Monday, April 2, 2012

Lab 21: Disjoint Sets

For this lab you will extract the set of unique words in two file and then determine the set of words that is in one file but not the other. We will be using Pride and Prejudice and Sense and Sensibility.

We want to find all the unique words in these texts. In other words, the set of all words that appear at least once on the text. You will read the words using the Scanner.next(). As you noticed in a previous lab, the .next() method only stops at whitepaces, this means that it will read thinks like "house." and "don't!"" as one word. This presents a problem when trying to find the set of unique words.

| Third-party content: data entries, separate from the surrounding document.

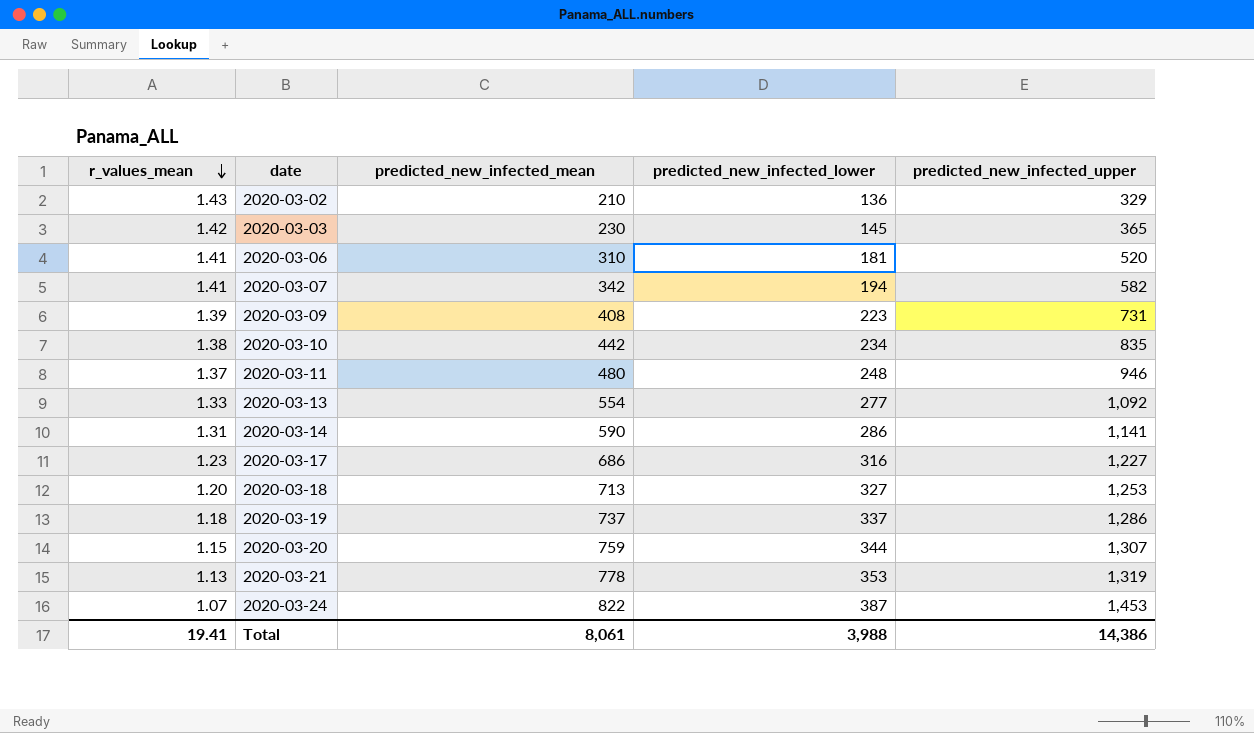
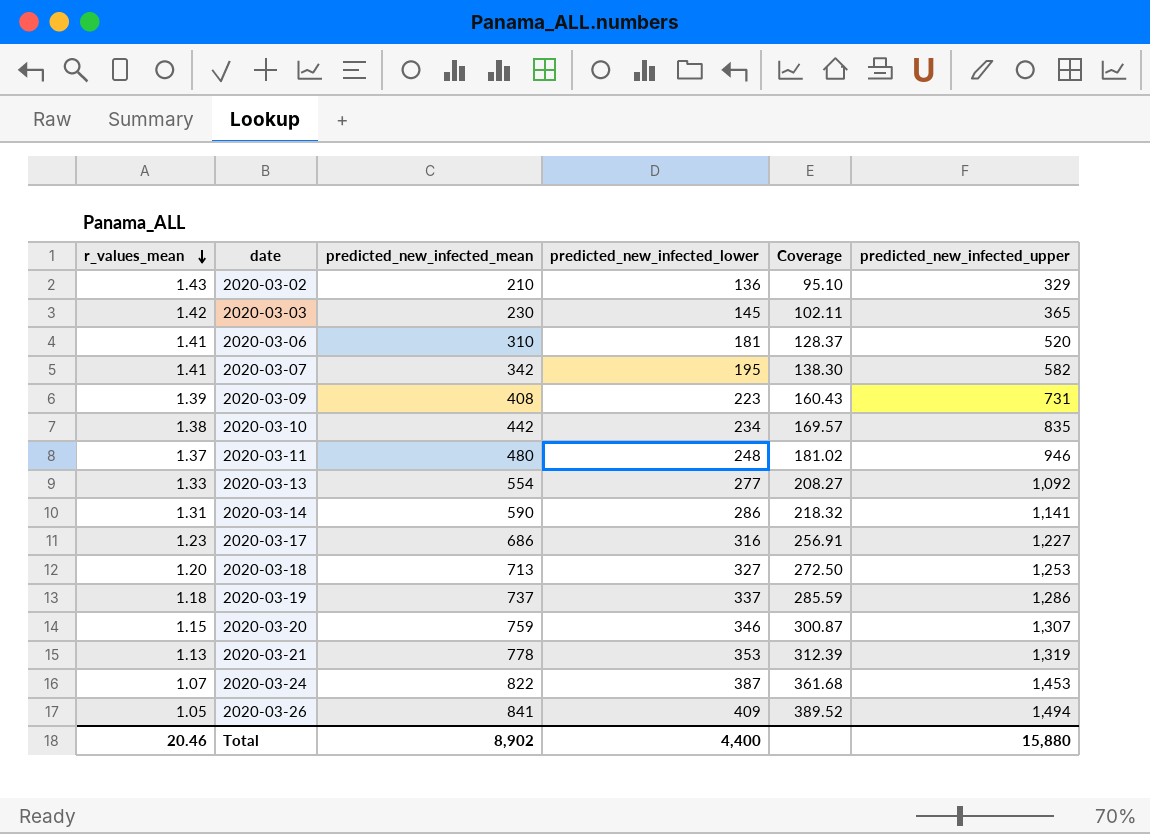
column Coverage | formula: none -> [predicted_new_infected_lower] / [r_values_mean]
2020-03-07 | predicted_new_infected_lower: 194 -> 195
2020-03-20 | predicted_new_infected_lower: 344 -> 346
row 2020-03-26: none -> 1.05 | 841 | 409 | 389.52 | 1,494
Total | r_values_mean: 19.41 -> 20.46
Total | predicted_new_infected_mean: 8,061 -> 8,902
Total | predicted_new_infected_lower: 3,988 -> 4,400
Total | predicted_new_infected_upper: 14,386 -> 15,880

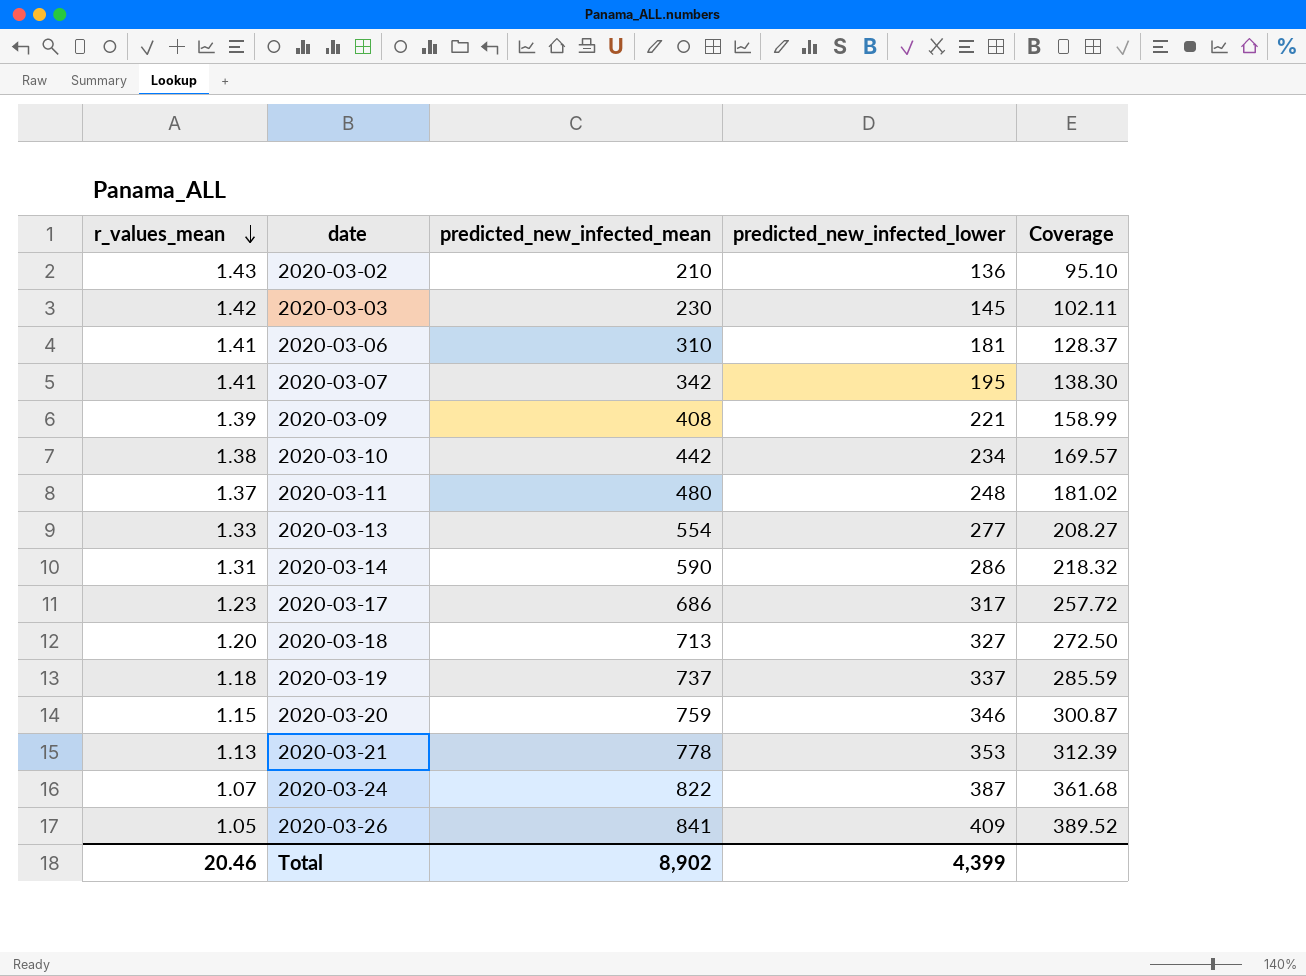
column predicted_new_infected_upper | position: 6 -> none
2020-03-09 | predicted_new_infected_lower: 223 -> 221
2020-03-09 | Coverage: 160.43 -> 158.99
2020-03-17 | predicted_new_infected_lower: 316 -> 317
2020-03-17 | Coverage: 256.91 -> 257.72
Total | predicted_new_infected_lower: 4,400 -> 4,399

We can fix this problem by cleaning the words we read: removing any non-letter character from them. A simple way of doing that is by using the following method
/**
 * Clean up word by removing any non-letter characters from it and making it lower case
 * @param word
 * @return the cleaned up word
 */
    public String cleanWord(String word){
        //It is OK to use a regular String with + to create the new string, in CSCE145.
        //However, StringBuilder is much faster in this case because it does not
        // create a new String each time we append.
        StringBuilder w = new StringBuilder();
        char[] chars = word.toLowerCase().toCharArray();
        for (char c : chars) {
            if (Character.isLetter(c))
                w.append(c);
            }
        return w.toString();
    }

Your code for this lab will read and clean all the words from both Pride and Prejudice and Sense and Sensibility into HashSet of words. It will then printout how many unique words there are in each, as well as the number of words in one that are not in the other. The output I got is:
Numer of unique words in Pride and Prejudice: 7016
Numer of unique words in Sense and Sensibility: 7649
Number of Words in Sense and Sensibility but not in Pride and Prejudice : 3070
Number of Words in Pride and Prejudice but not in Sense and Sensibility: 2437
They are:
chambermaid
quadrille
holding
affords
luckless
extractions
quarrelsome
yesthere
halfhours
surmise
undervaluing
furnish
bribery
httpgutenbergorglicense
...and so on...your ordering might be different from mine...
jenkinson
george
breakfasted
hedge
musicbooks
coquetry
term
boulanger
halfamile
distrusted
cluster
culprit
phillipses

As always, your lab is due on the dropbox.cse.sc.edu.

1 comment:

jmvidal said...

I just updated the output of my program. Turns out I was using Emma instead of Sense and Sensibility, ooops.